▶ **Task requirements**: Where pictures appear, omit them, and copy exactly only the lines from the start of the listing through the line containing "text: сумму ->", both included.

----- Records shown -----

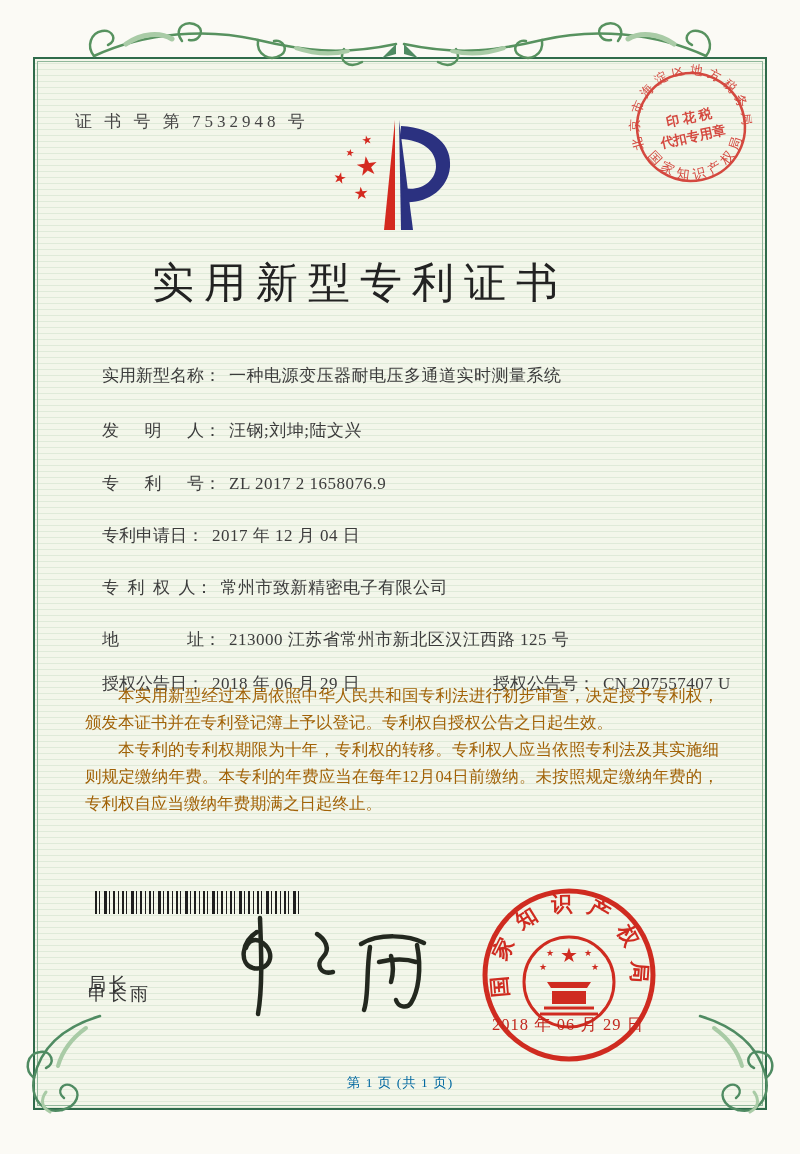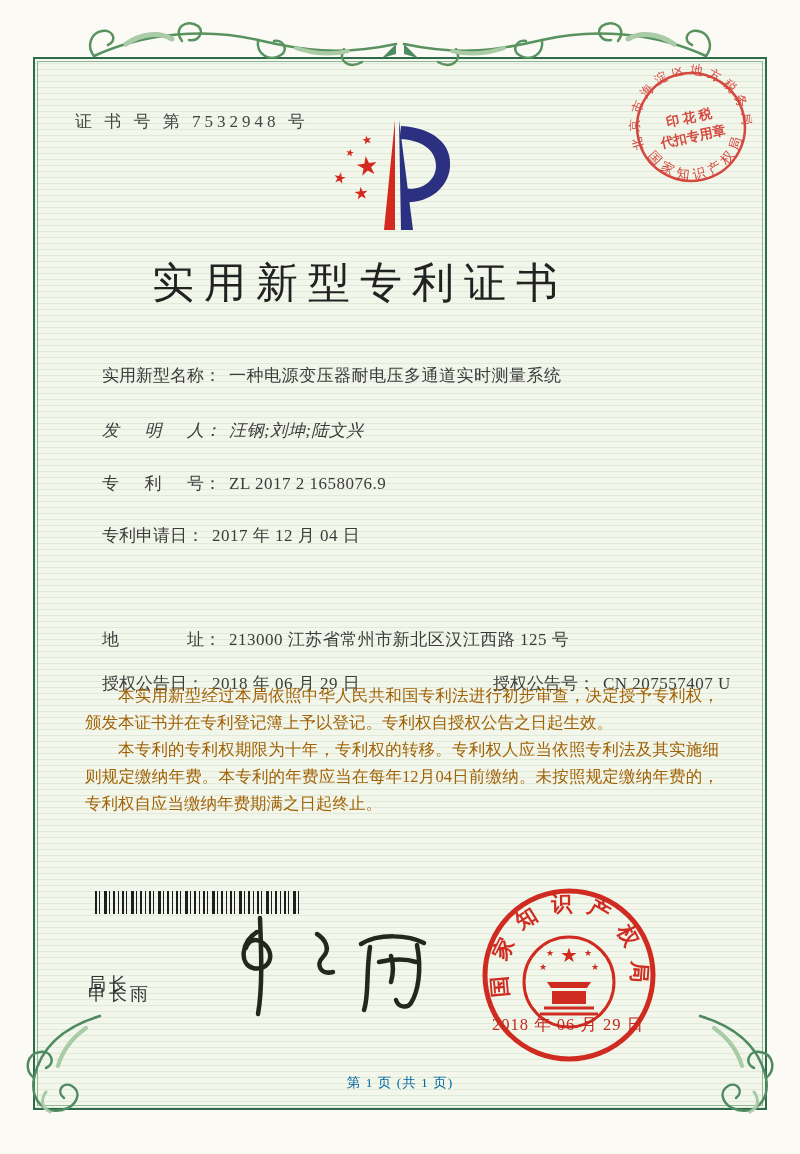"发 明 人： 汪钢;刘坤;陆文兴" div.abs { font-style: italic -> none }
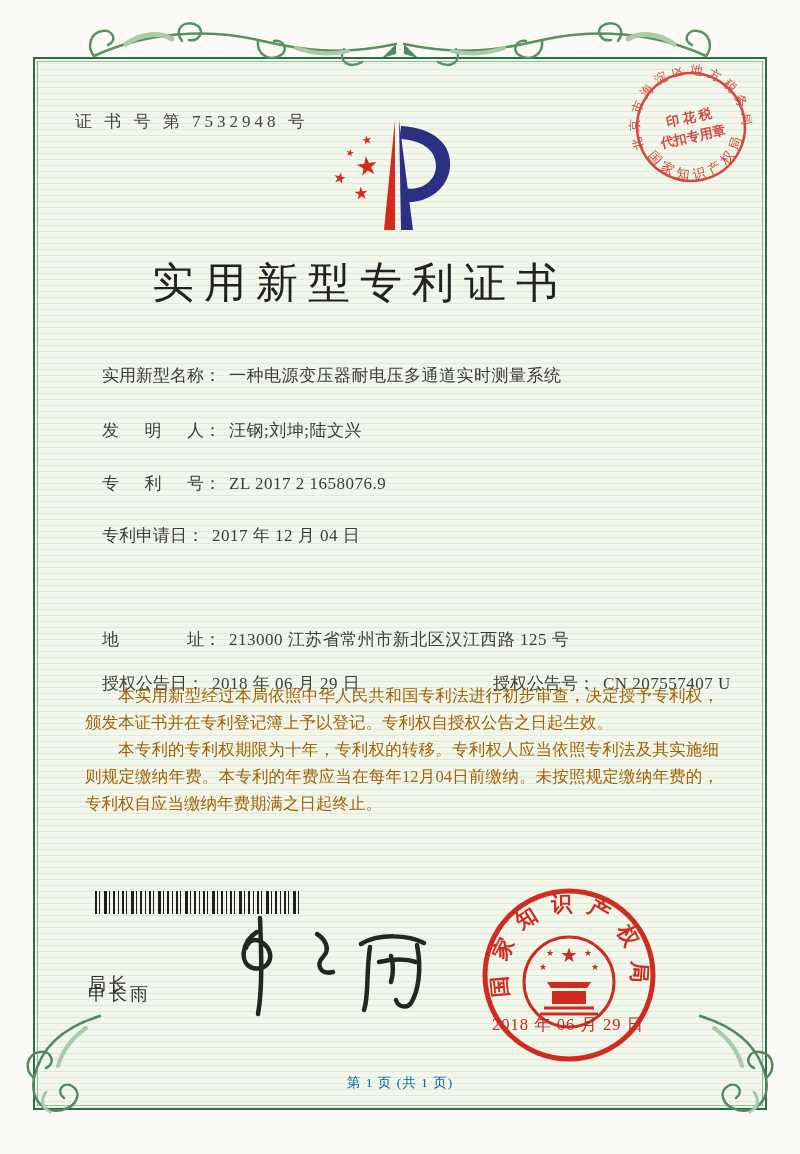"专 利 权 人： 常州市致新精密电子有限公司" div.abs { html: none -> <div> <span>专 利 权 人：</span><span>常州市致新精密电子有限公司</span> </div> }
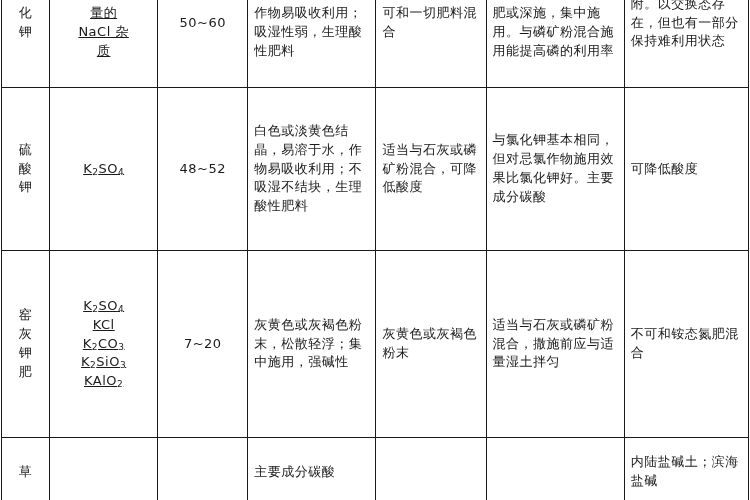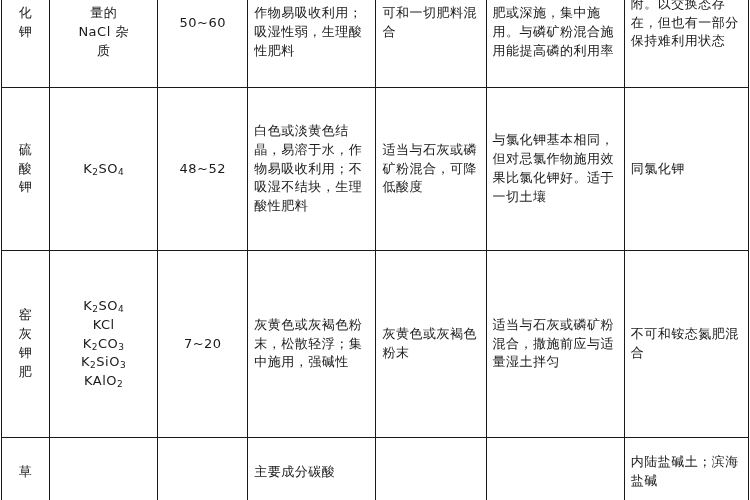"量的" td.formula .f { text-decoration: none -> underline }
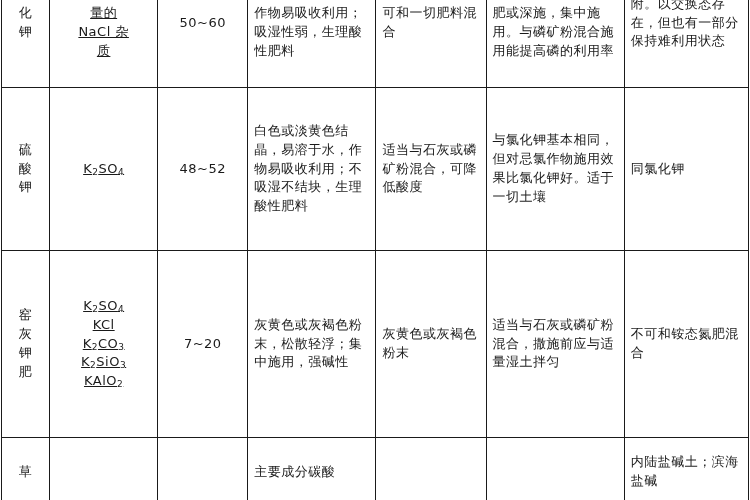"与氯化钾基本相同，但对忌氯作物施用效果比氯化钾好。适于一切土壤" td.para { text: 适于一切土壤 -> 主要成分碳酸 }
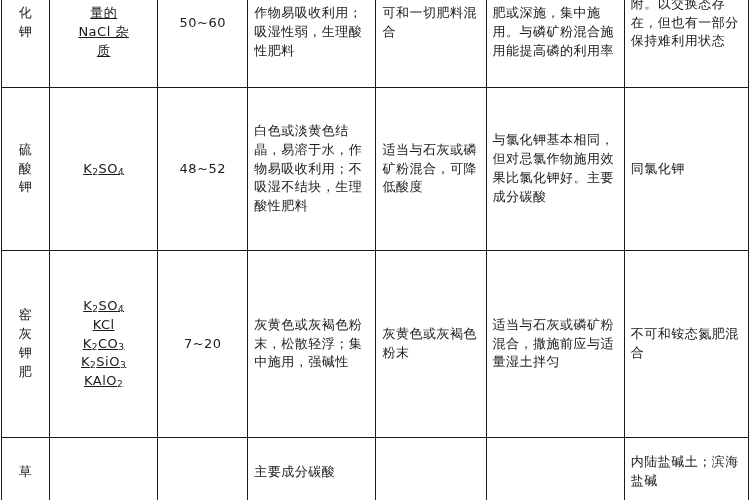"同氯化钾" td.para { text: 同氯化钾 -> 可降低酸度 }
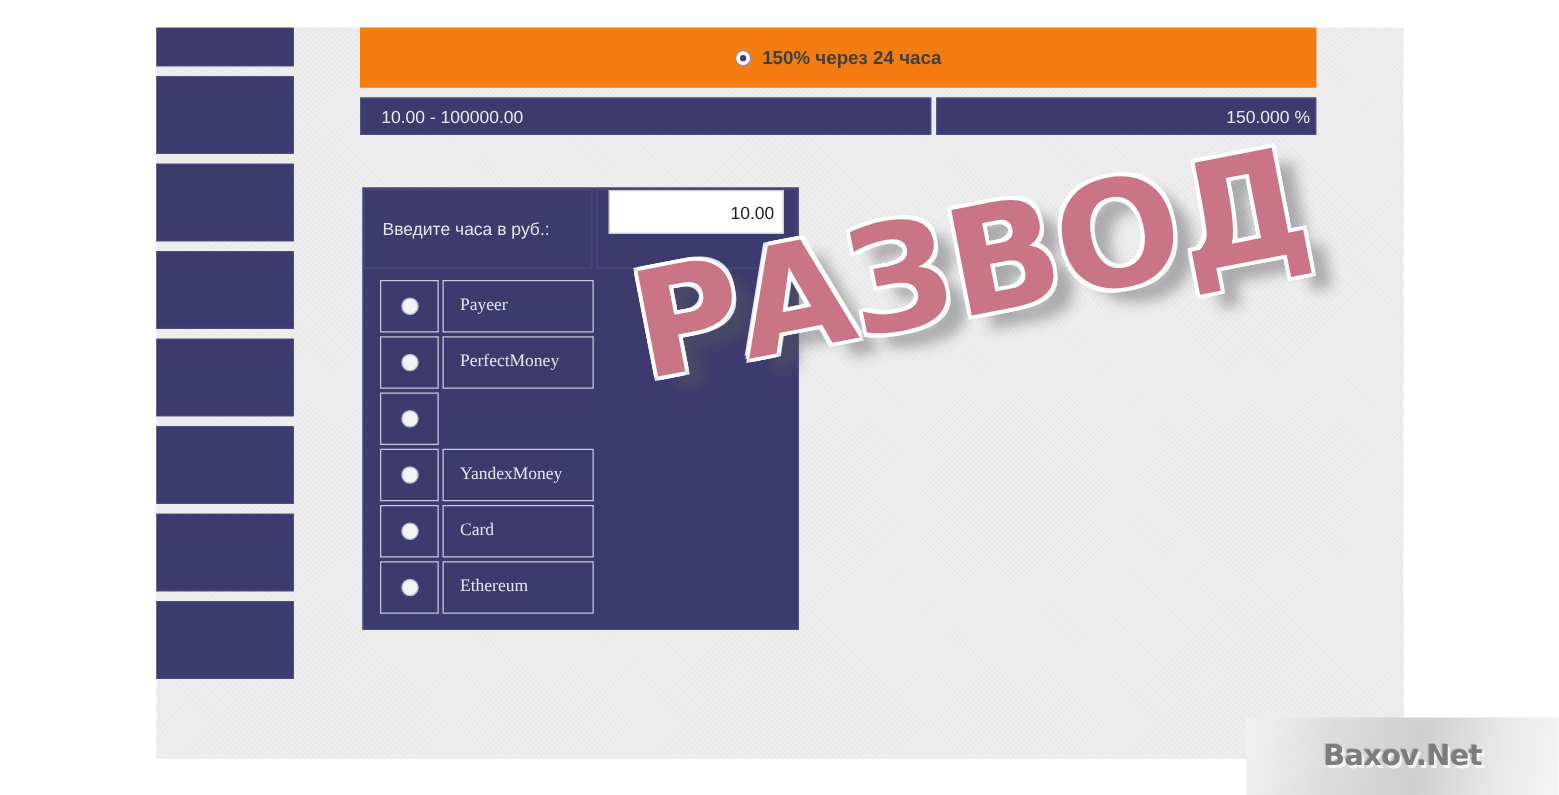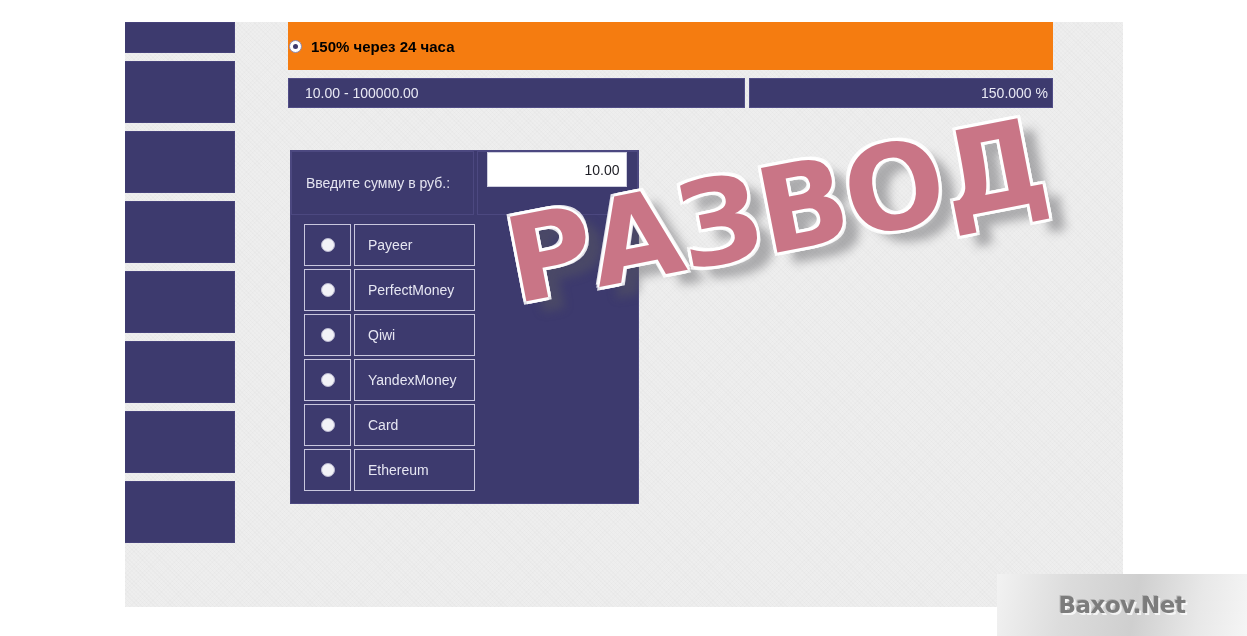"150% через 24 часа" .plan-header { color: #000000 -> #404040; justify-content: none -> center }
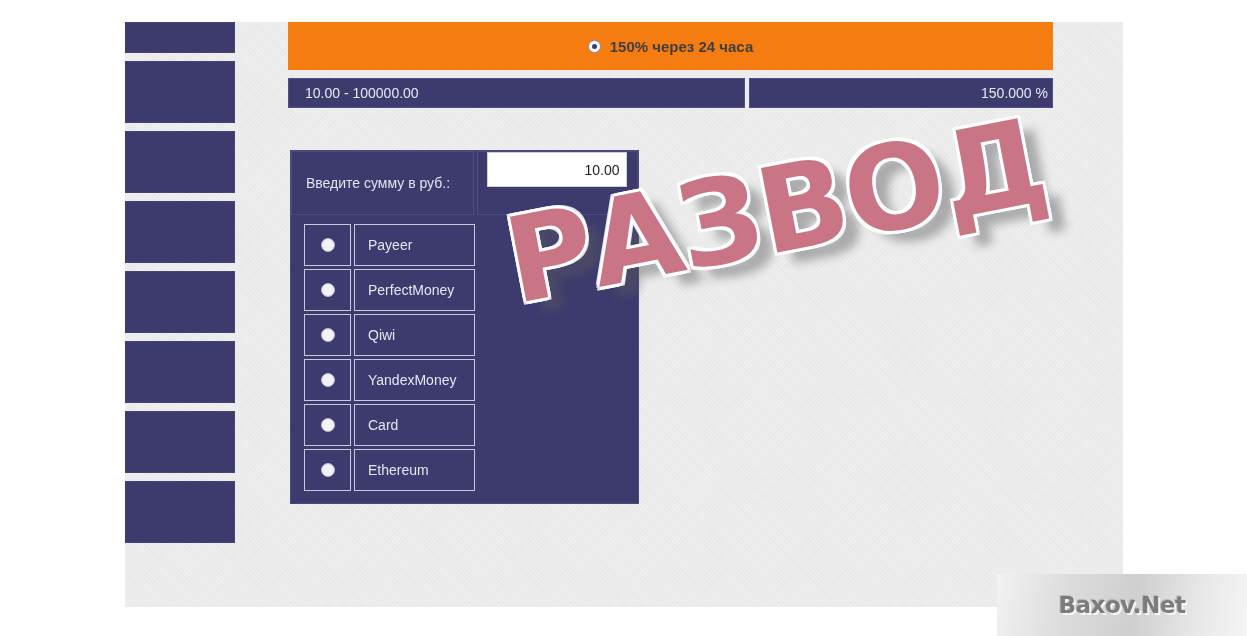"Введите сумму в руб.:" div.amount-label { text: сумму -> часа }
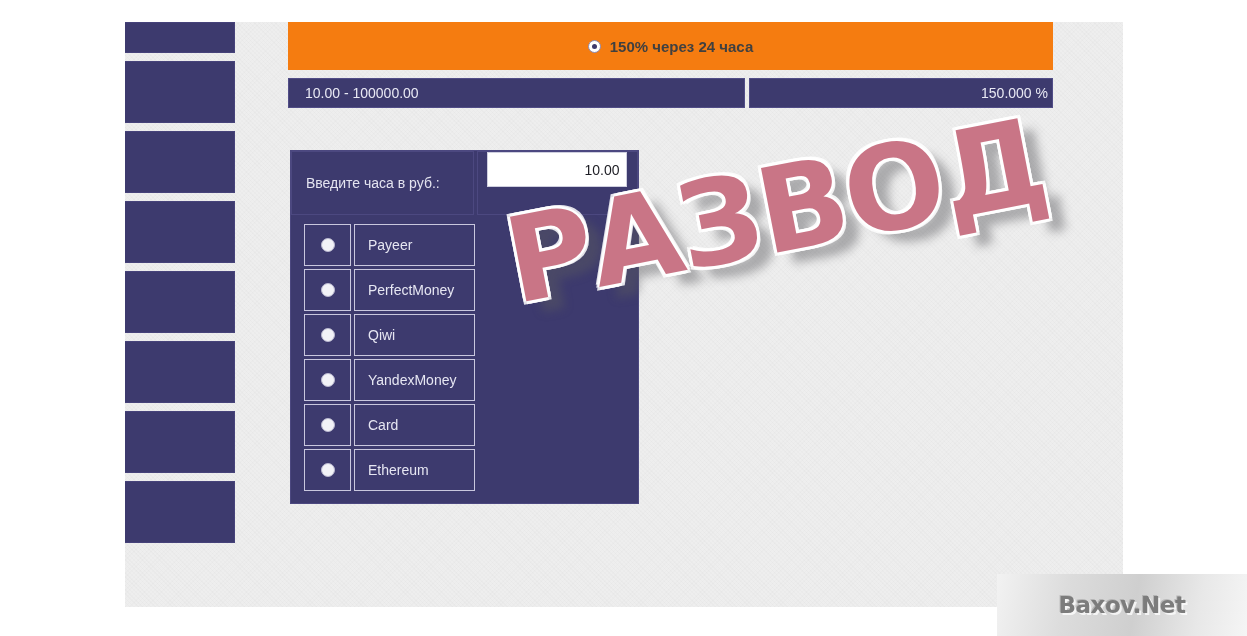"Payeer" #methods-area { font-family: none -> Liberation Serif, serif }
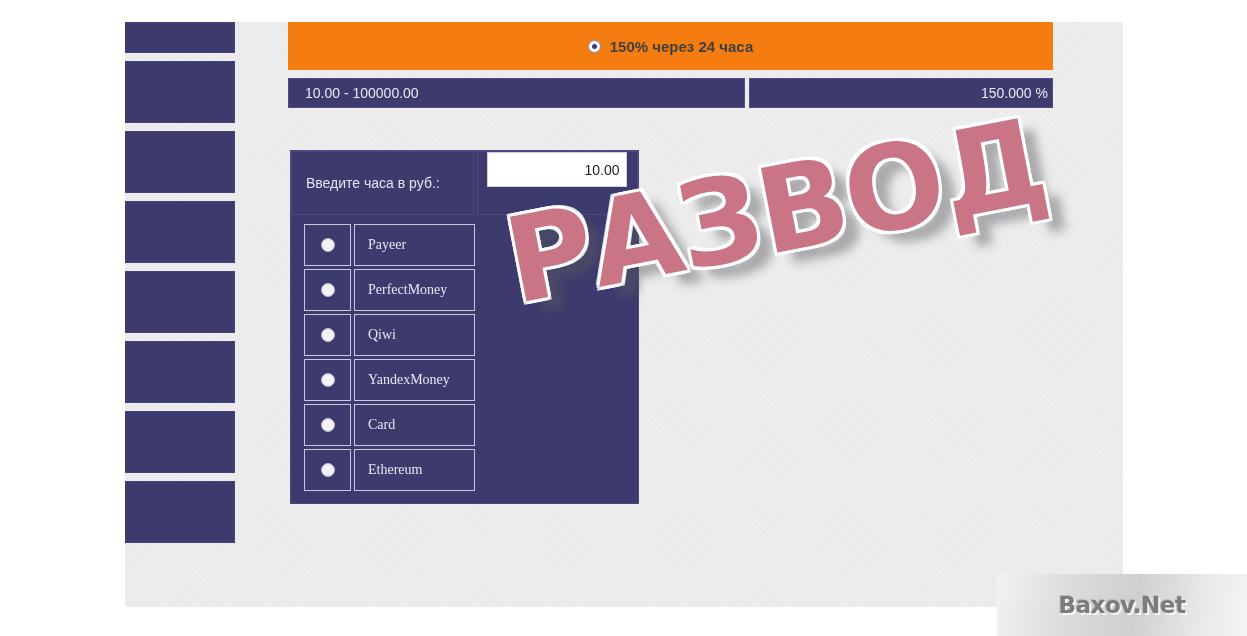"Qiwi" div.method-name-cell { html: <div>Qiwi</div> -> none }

-----

▶ **Exercise response**:
"发 明 人： 汪钢;刘坤;陆文兴" div.abs { font-style: italic -> none }
"专 利 权 人： 常州市致新精密电子有限公司" div.abs { html: none -> <div> <span>专 利 权 人：</span><span>常州市致新精密电子有限公司</span> </div> }
"量的" td.formula .f { text-decoration: none -> underline }
"与氯化钾基本相同，但对忌氯作物施用效果比氯化钾好。适于一切土壤" td.para { text: 适于一切土壤 -> 主要成分碳酸 }
"同氯化钾" td.para { text: 同氯化钾 -> 可降低酸度 }
"150% через 24 часа" .plan-header { color: #000000 -> #404040; justify-content: none -> center }
"Введите сумму в руб.:" div.amount-label { text: сумму -> часа }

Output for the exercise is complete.